I've been tinkering with sunspot visibility 'climatology' for MC100, though not sure how best to summarize the data; how to make it the most meaningful. In the meantime, it hit me that a sunspot that was just resolvable (1 pixel) on mars by MSL's MC100 might well be rather comparable to a sunspot that was at the limit of unaided human vision on earth.
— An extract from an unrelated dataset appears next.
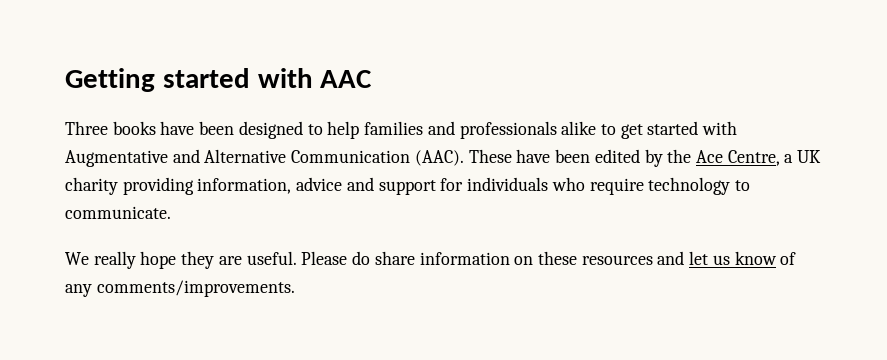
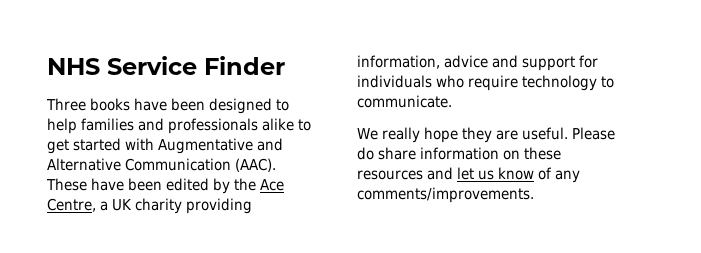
[65,68,373,92] Getting started with AAC -> [47,56,285,75] NHS Service Finder

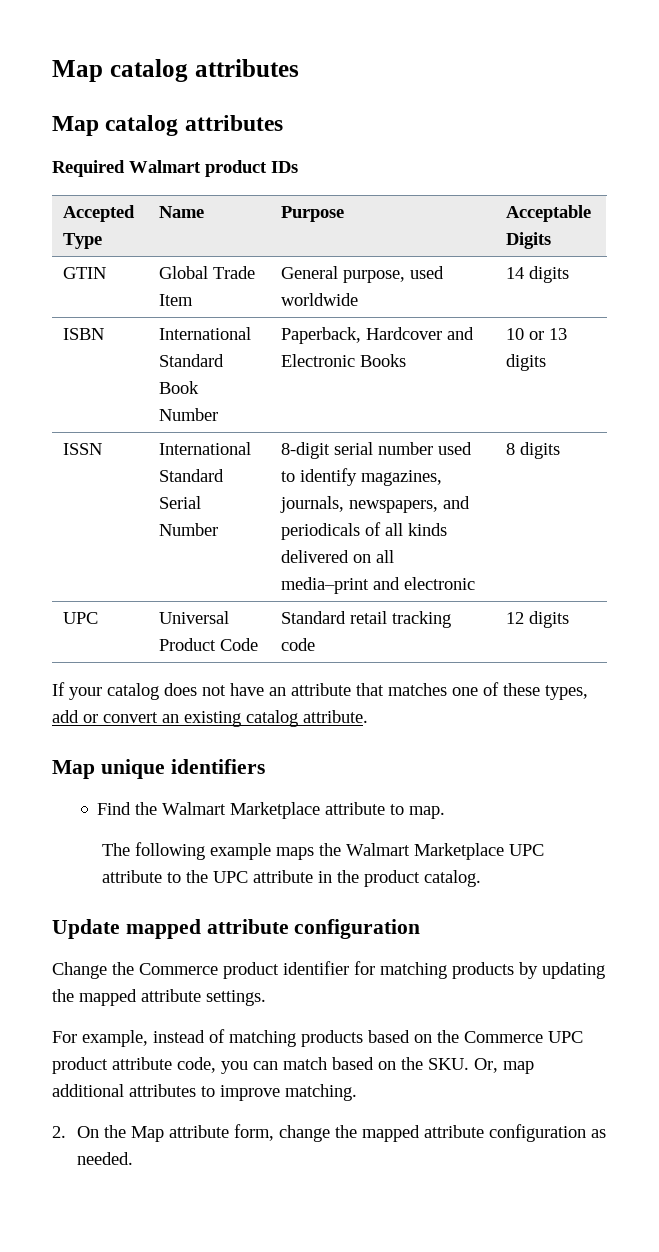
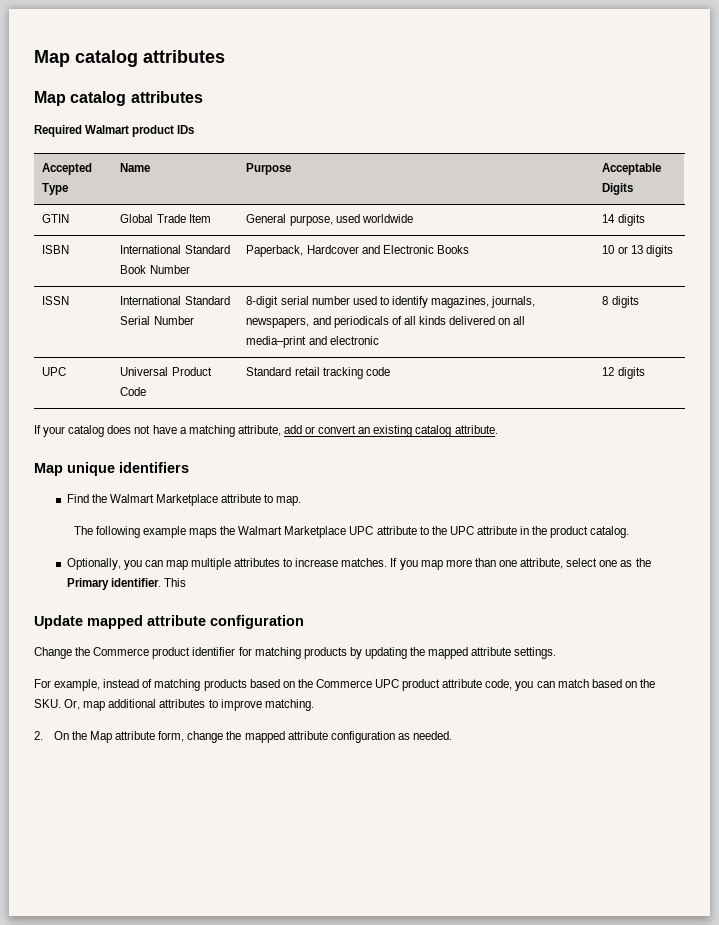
[269,682,588,700] an attribute that matches one of these types, -> [179,425,281,437] a matching attribute,
(482, 878) none -> [66,558,651,570] [66,578,186,590] // Optionally, you can map multiple attributes to increase matches. If you map more than one attribute, select one as the Primary identifier. This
To check that idea I assumed the following:

MC100 (sun from Mars): about 0.00426 deg/pixel
Human Eye (sun from earth): about 0.00550 deg/pixel (http://clarkvision.com/imagedetail/eye-resolution.html)
Angular diameter of sun from earth: 0.536 deg (avg)
Angular diameter of sun from mars: 0.354 deg (avg)
angular size of a sunspot visible from mars that would be just visible to a human on earth: (0.354/0.536)*0.00550 = 0.00363 deg

Thus, a sunspot that is at the threshold of vision to a human on earth is ~= to one pixel on MSL's MC100 (0.004 deg = 0.004 deg)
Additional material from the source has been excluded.